Excitation of poloidal standing Alfvén waves through drift resonance wave-particle interaction



[1] Drift-resonance wave-particle interaction is a fundamental collisionless plasma process studied extensively in theory. Using cross-spectral analysis of electric field, magnetic field, and ion flux data from the Van Allen Probe (Radiation Belt Storm Probes) spacecraft, we present direct evidence identifying the generation of a fundamental mode standing poloidal wave through drift-resonance interactions in the inner magnetosphere. Intense azimuthal electric field (Eφ) oscillations as large as 10mV/m are observed, associated with radial magnetic field (Br) oscillations in the dawn-noon sector near but south of the magnetic equator at L∼5. The observed wave period, Eφ/Br ratio and the 90° phase lag between Br and Eφ are all consistent with fundamental mode standing Poloidal waves. Phase shifts between particle fluxes and wave electric fields clearly demonstrate a drift resonance with ∼90 keV ring current ions. The estimated earthward gradient of ion phase space density provides a free energy source for wave generation through the drift-resonance instability. A similar drift-resonance process should occur ubiquitously in collisionless plasma systems. One specific example is the “fishbone” instability in fusion plasma devices. In addition, our observations have important implications for the long-standing mysterious origin of Giant Pulsations.

1 Introduction

[2] Ultralow frequency (ULF) oscillations of geomagnetic field lines with strong magnetic field perturbations in the radial direction (Br) and electric field perturbations in the azimuthal direction (Eφ) are known as poloidal waves. Charged particles trapped in magnetosphere undergo a longitudinal drift motion around the Earth induced by the magnetic curvature and gradient. The Eφ of poloidal waves is aligned with the drift motion of particles, allowing a strong wave-particle resonance interaction. The resonance associated with the drift motion is considered important for dynamics of the ring current [Southwood, 1976; Sibeck et al., 2012] and radiation belt particles [Schulz and Lanzerotti, 1974; Elkington et al., 2003].

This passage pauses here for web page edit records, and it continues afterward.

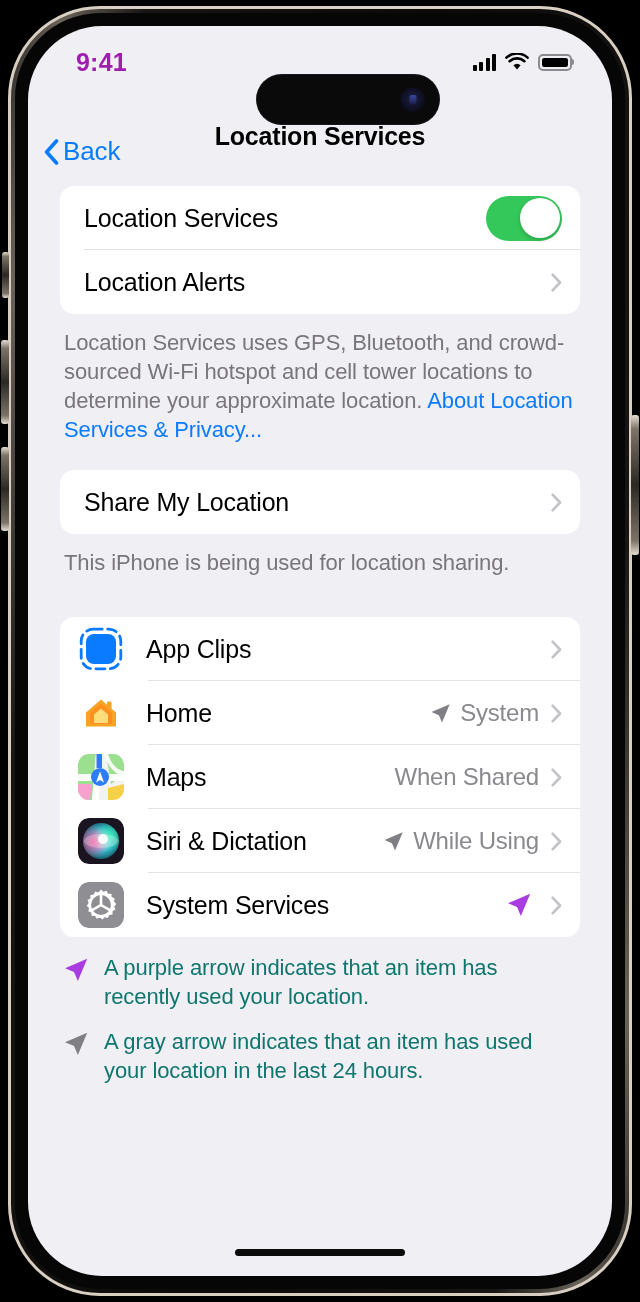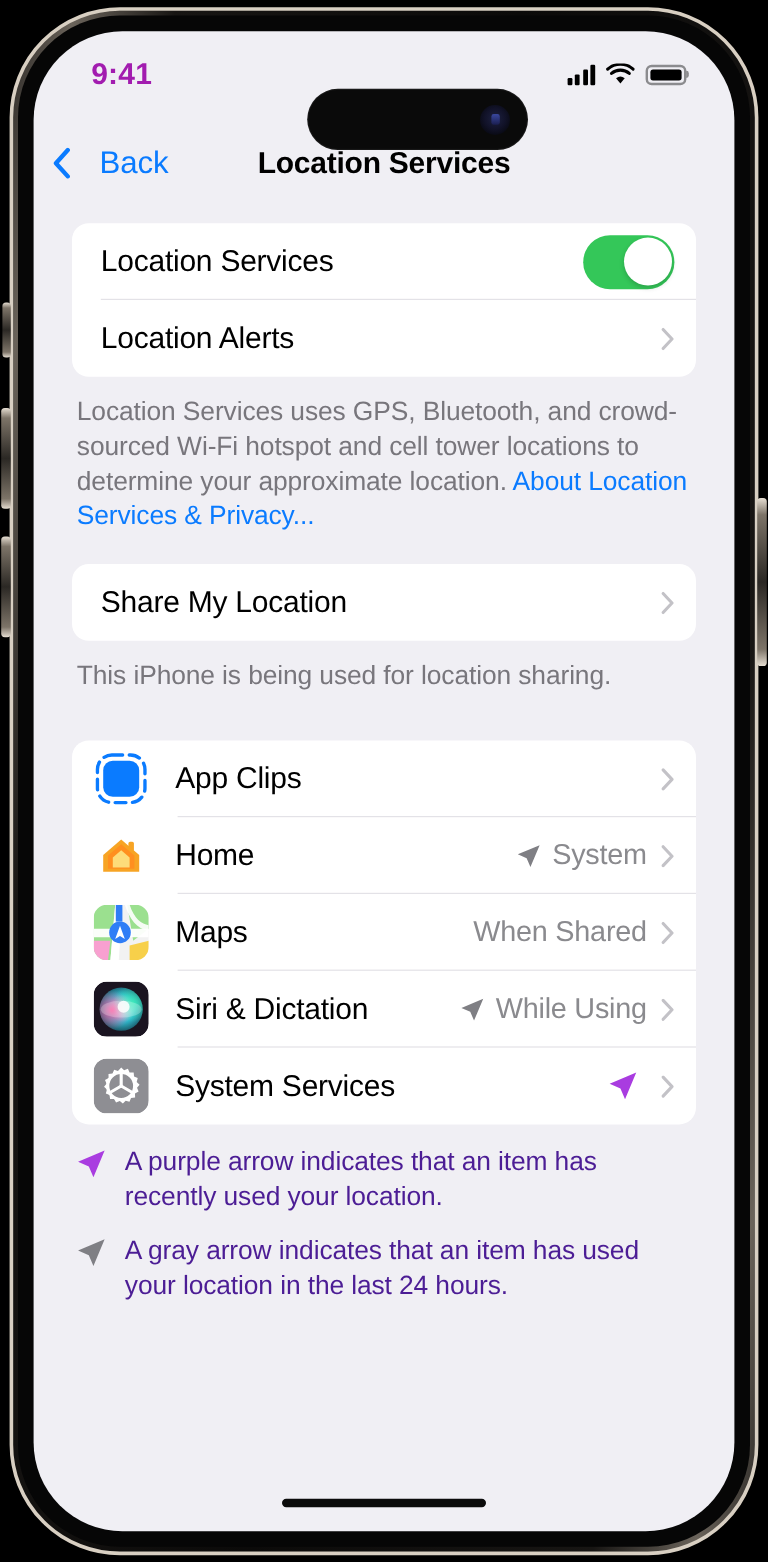--- a/index.html
+++ b/index.html
@@ -161,10 +161,10 @@
   #back-button {
     position: absolute;
     left: 16px;
-    top: 8px;
+    top: 24px;
     display: flex;
     align-items: center;
-    gap: 24px;
+    gap: 4px;
     cursor: pointer;
   }
   #back-chevron {

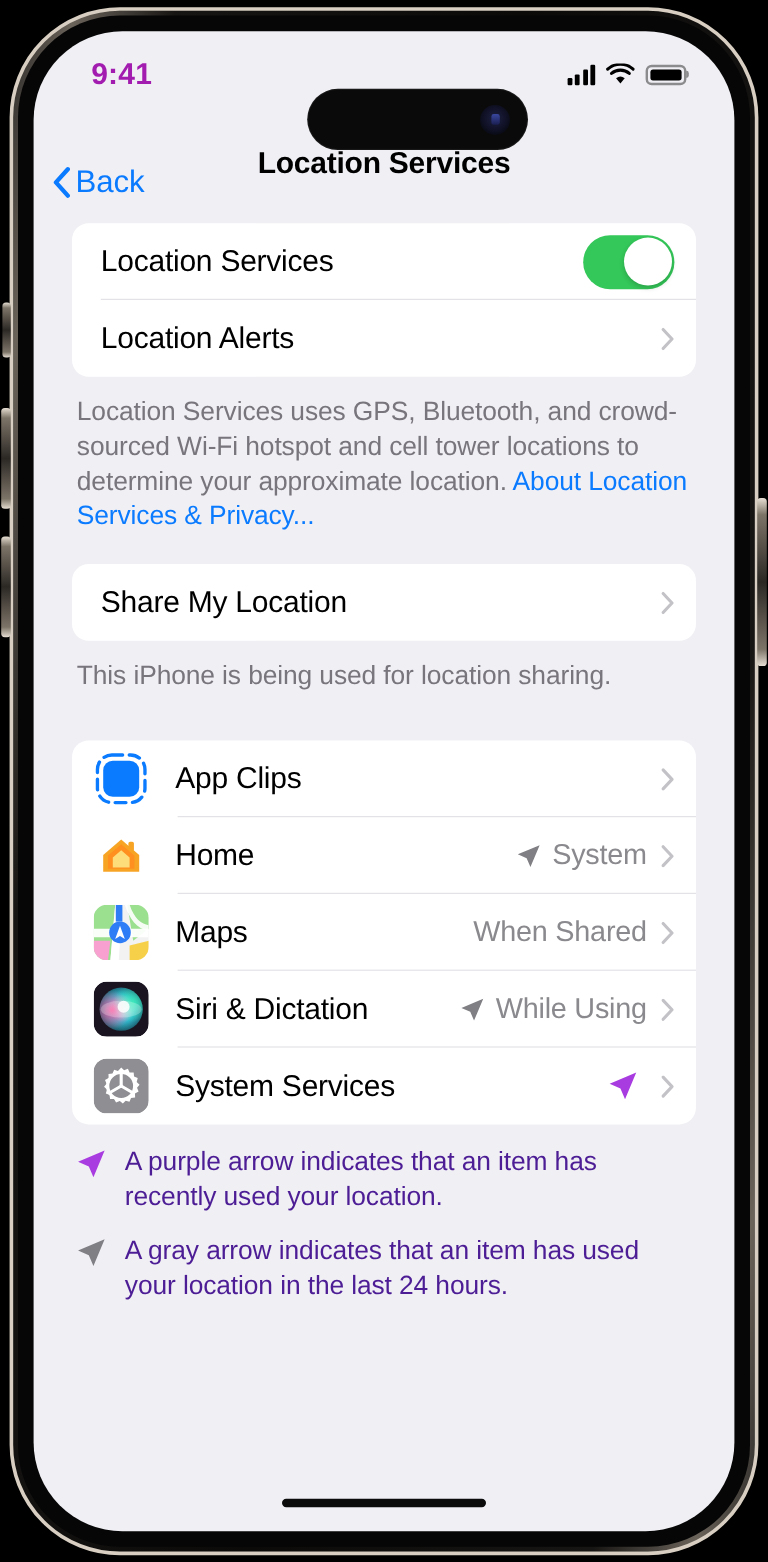--- a/index.html
+++ b/index.html
@@ -290,7 +290,7 @@
   .legend-text {
     font-size: 22px;
     line-height: 29px;
-    color: #4c1d95;
+    color: #0f766e;
     letter-spacing: -0.1px;
   }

[3] Substantial theoretical work has been devoted to the resonance processes associated with drift motion [Southwood, 1976; Southwood and Kivelson, 1981; Chen and Hasegawa, 1988; Cheng, 1991]. The well-known resonance condition is ωwavemωd=Nωb, where ωwave and m are the wave frequency and azimuthal wave number, respectively, ωd(ωb) represents the frequency of particles' drift (bounce) motion, and N is the number of wavelengths across which the particles drift in the wave rest frame during one bounce motion. Drift resonance (N=0) is the special case where the particles drift at the wave propagation velocity and feel steady acceleration or deacceleration by the wave's Eφ. Drift resonance (N=0) and bounce resonance (N=± 1) are shown in theory to be the dominant cases of resonance. The type of resonance that could occur is constrained by the symmetry of the wave Eφ with respect to the magnetic equator. As illustrated in Figure 1, drift resonance should occur in association with a fundamental (symmetric) mode while bounce resonance occurs with a second-harmonic (antisymmetric) mode [Southwood, 1976; Southwood and Kivelson, 1982].

Figure 1.

Schematics of standing poloidal Alfvén waves and the resultant wave-particle resonance interactions. Figures are based on Southwood and Kivelson [1982] and Yeoman and Wright [2001]. (a) Oscillations of geomagnetic field lines in a fundamental mode (upper panel) and second-harmonic (bottom panel) mode of a standing poloidal Alfvén waves in the magnetosphere. (b) Illustrations of resonant particles' trajectory during the drift resonance (upper panel) with a fundamental mode and bounce resonance (bottom panel) with a second-harmonic mode.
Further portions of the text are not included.